BlackSky Pathfinder Spacecraft - Final Integration
BlackSky’s Pathfinder spacecraft will provide real-time images of the Earth.

A new Seattle-area startup wants to launch the largest satellite-imaging constellation ever deployed to help take pictures and videos of the Earth.

BlackSky Global today announced plans to send satellites into mid-latitude orbits — six in 2016, 60 by 2019 — and provide customers in a variety of industries with images of the planet in near real-time.

BlackSky founder and CEO Jason Andrews described the company as a “Google Earth Live” that aims to democratize access to satellite imaging data.

“BlackSky was founded with the goal of providing an evolving infrastructure for understanding our planet in near real-time, and making imaging data open and available to more people and organizations,” Andrews explained. “We saw a huge market opportunity as high demand exists for this information across many industries, but access to high-resolution imagery has traditionally been inflexible with slow delivery rates.”

Jason Andrews.
Jason Andrews.

BlackSky is a wholly-owned subsidiary of SpaceFlight Industries, a six-year-company also based in Tukwila that has raised more than $28 million to date from Chugach Alaska Corp., RRE Ventures, Paul Allen’s Vulcan Ventures and Razor’s Edge Ventures.

SpaceFlight Industries, which also helps the U.S. government and other customers launch small satellites on larger space transportation vehicles, will use some of that funding to build and launch satellites for BlackSky. Andrews, also CEO of SpaceFlight, previously described SpaceFlight as a “space logistics company,” arranging the rides for the satellites and doing the equivalent of stashing them in “overhead bins” and “nooks and crannies” on spacecraft.

BlackSky says it can provide high-resolution images not only faster than other companies — a couple hours versus days or weeks — but at one-tenth the cost of the current industry average. Its satellites will fly over most major cities 40 to 70 times a day.

BlackSky Revisit Rate Heat Map

“The satellite constellations of other commercial companies typically measure five satellites or fewer and are located in very specific, sun-synchronous orbits that are ideal for mapping,” Andrews said. “BlackSky Global’s 60 satellites will operate in mid-latitude orbits to provide more frequent revisit rates over 95 percent of the Earth’s populated area.”

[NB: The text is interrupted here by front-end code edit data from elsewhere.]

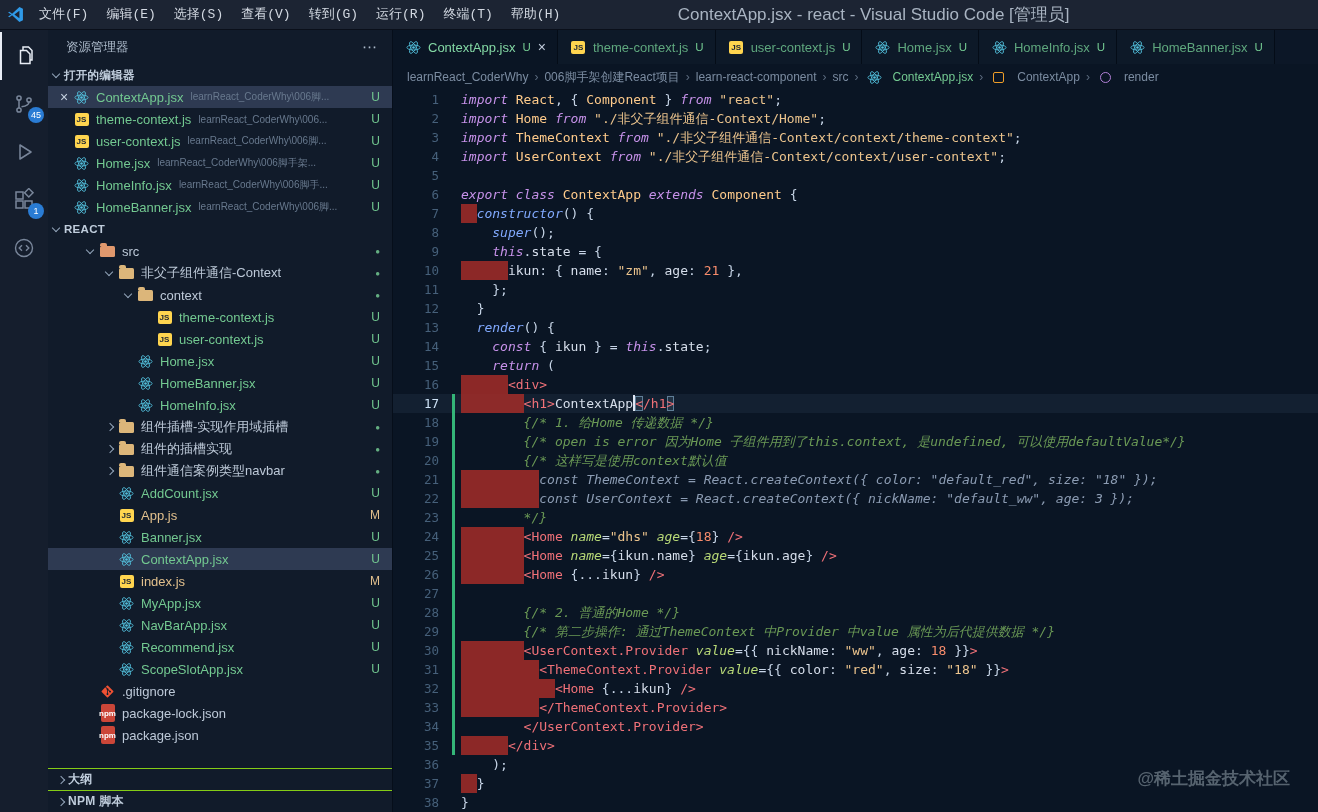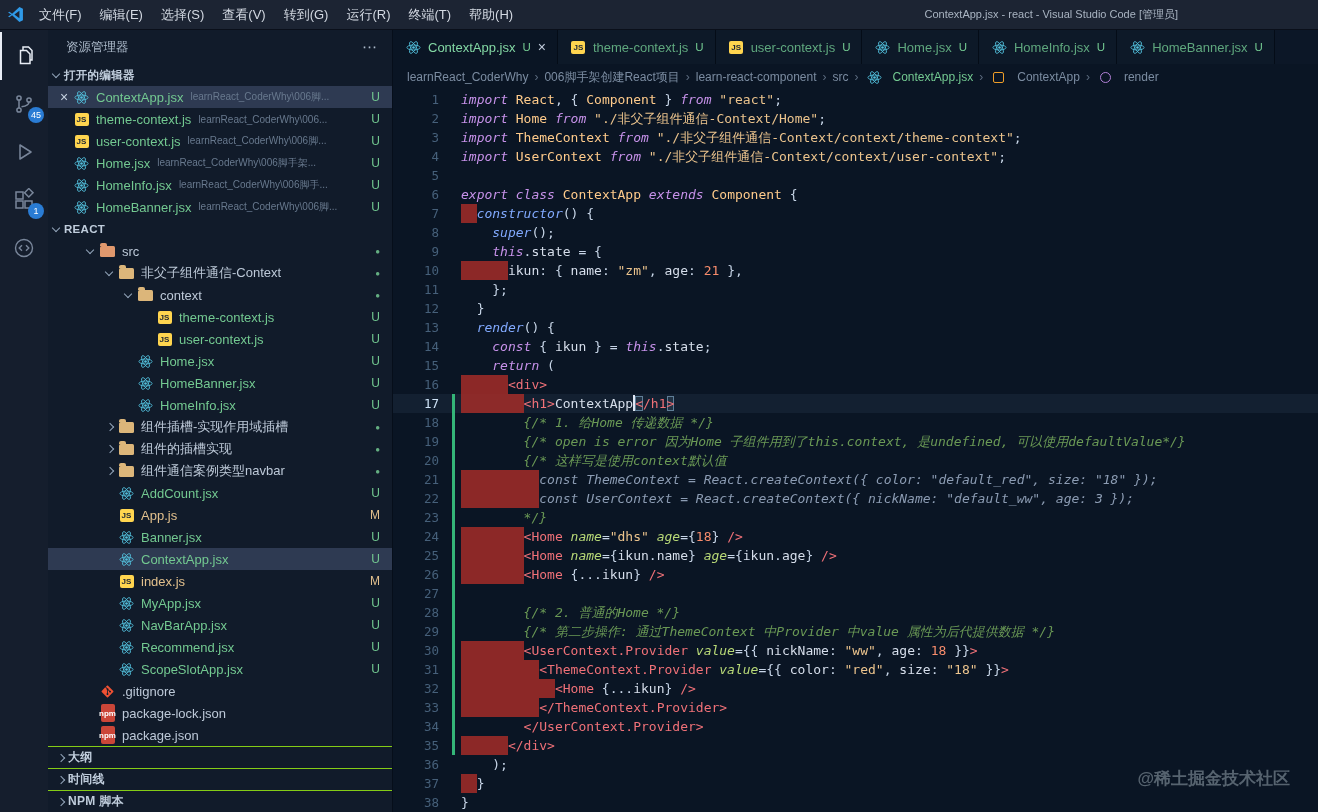--- a/index.html
+++ b/index.html
@@ -12,7 +12,7 @@
   .titlebar { height:30px; flex:none; background:#1c2433; display:flex; align-items:center;
               border-bottom:1px solid #0a0f1a; }
   .vslogo { width:30px; display:flex; justify-content:center; align-items:center; flex:none; }
-  .menubar { display:flex; flex:none; }
+  .menubar { display:flex; flex:none;font-family:Liberation Mono, monospace; }
   .menu-item { padding:0 9px; font-size:13px; color:#d3d9e2; line-height:30px; cursor:default; }
   .wintitle { flex:1; text-align:right; font-size:11px; color:#a9b4c2; white-space:nowrap;
               overflow:hidden; }

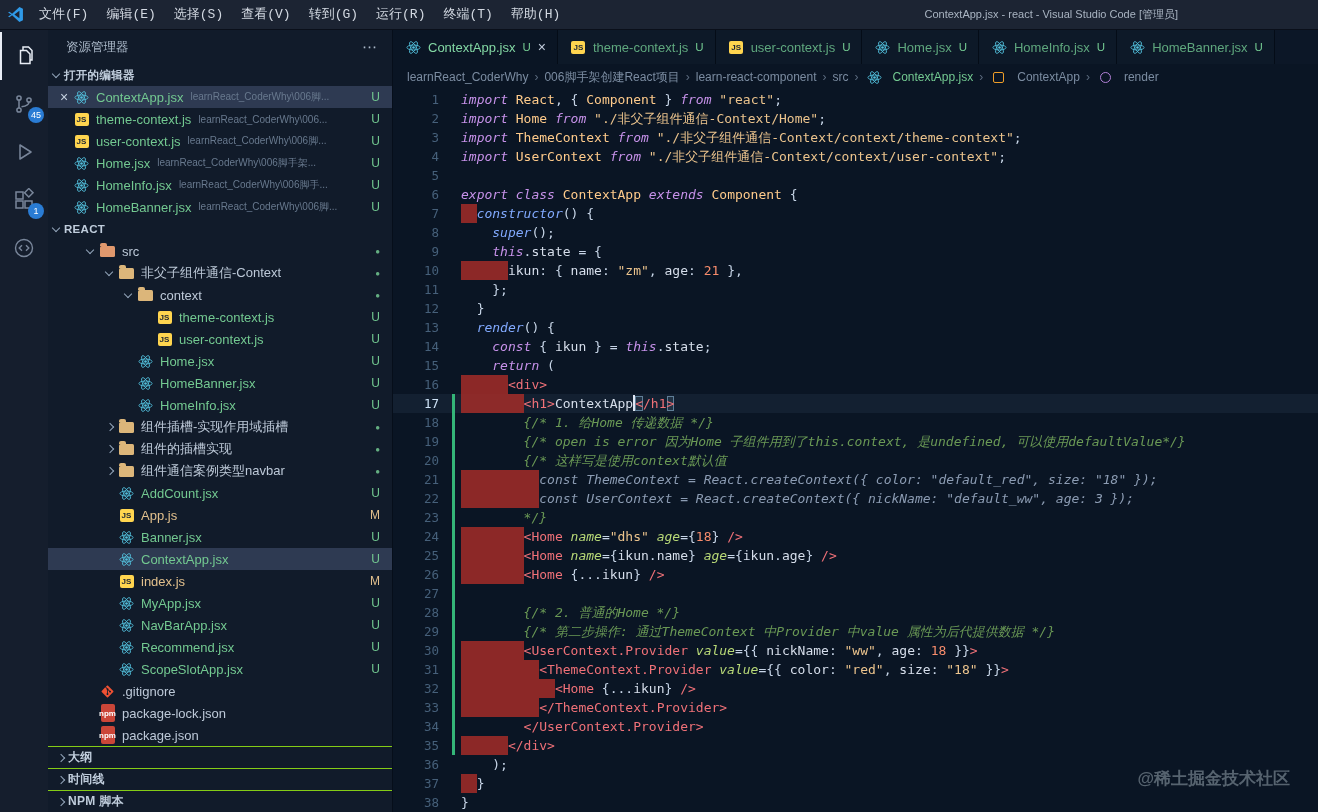--- a/index.html
+++ b/index.html
@@ -14,7 +14,7 @@
   .vslogo { width:30px; display:flex; justify-content:center; align-items:center; flex:none; }
   .menubar { display:flex; flex:none;font-family:Liberation Mono, monospace; }
   .menu-item { padding:0 9px; font-size:13px; color:#d3d9e2; line-height:30px; cursor:default; }
-  .wintitle { flex:1; text-align:right; font-size:11px; color:#a9b4c2; white-space:nowrap;
+  .wintitle { flex:1; text-align:center; font-size:17px; color:#a9b4c2; white-space:nowrap;
               overflow:hidden; }
   .titlebar-right { width:140px; flex:none; }
 

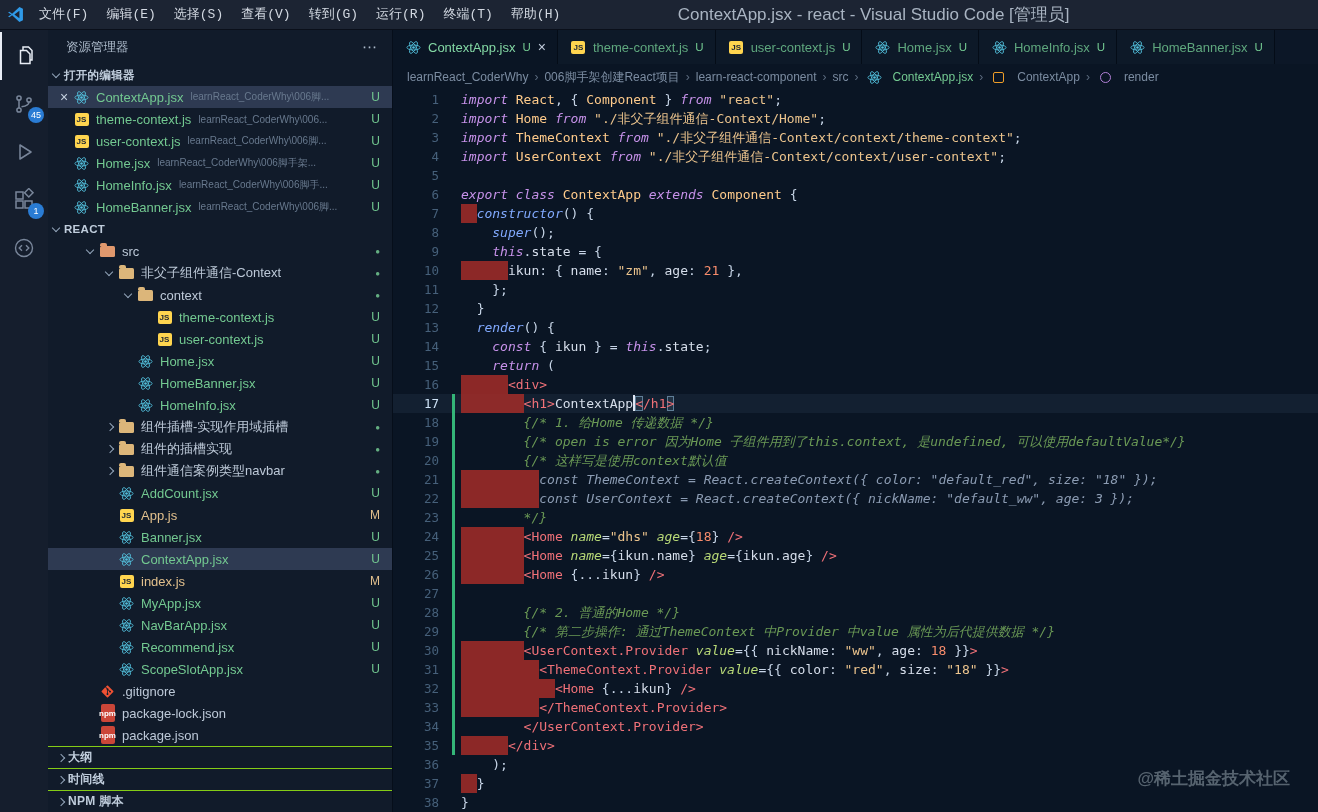--- a/index.html
+++ b/index.html
@@ -551,10 +551,6 @@
           <div class="sec-header bottom">
             <span class="chev right"></span>
             <span class="sec-label">大纲</span>
-          </div>
-          <div class="sec-header bottom">
-            <span class="chev right"></span>
-            <span class="sec-label">时间线</span>
           </div>
           <div class="sec-header bottom">
             <span class="chev right"></span>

BSG Logo - August 2014Andrews noted that BlackSky’s constellation will complement existing service providers, “enabling a new level of global awareness by providing images of the Earth in near real-time.”

“We view these other companies as customers — not competitors — by providing them with additional, complementary imaging capacity that they can sell using their distribution channels,” he added.

Customers hail from a variety of industries like geography, research, resource management, intelligence, geospatial technology, weather, disaster response, human rights, construction and development, media, national security, defense and more.

“BlackSky’s customers use its services to enable or grow their businesses because they eliminate the need to capitalize a large constellation of high-resolution spacecraft,” Andrews said.

BlackSky makes money with a “pay-per-picture” business model and is developing a platform that will allow customers to rapidly request, receive, and interact with satellite imagery via the Internet. The company employs less than 20.

BlackSky joins a handful of other Seattle-based space companies, which include Boeing, Blue Origin, Planetary Resources, and others. Elon Musk’s SpaceX is also set to open a Seattle office to build and launch satellites with the ultimate goal of funding the establishment of a city on Mars.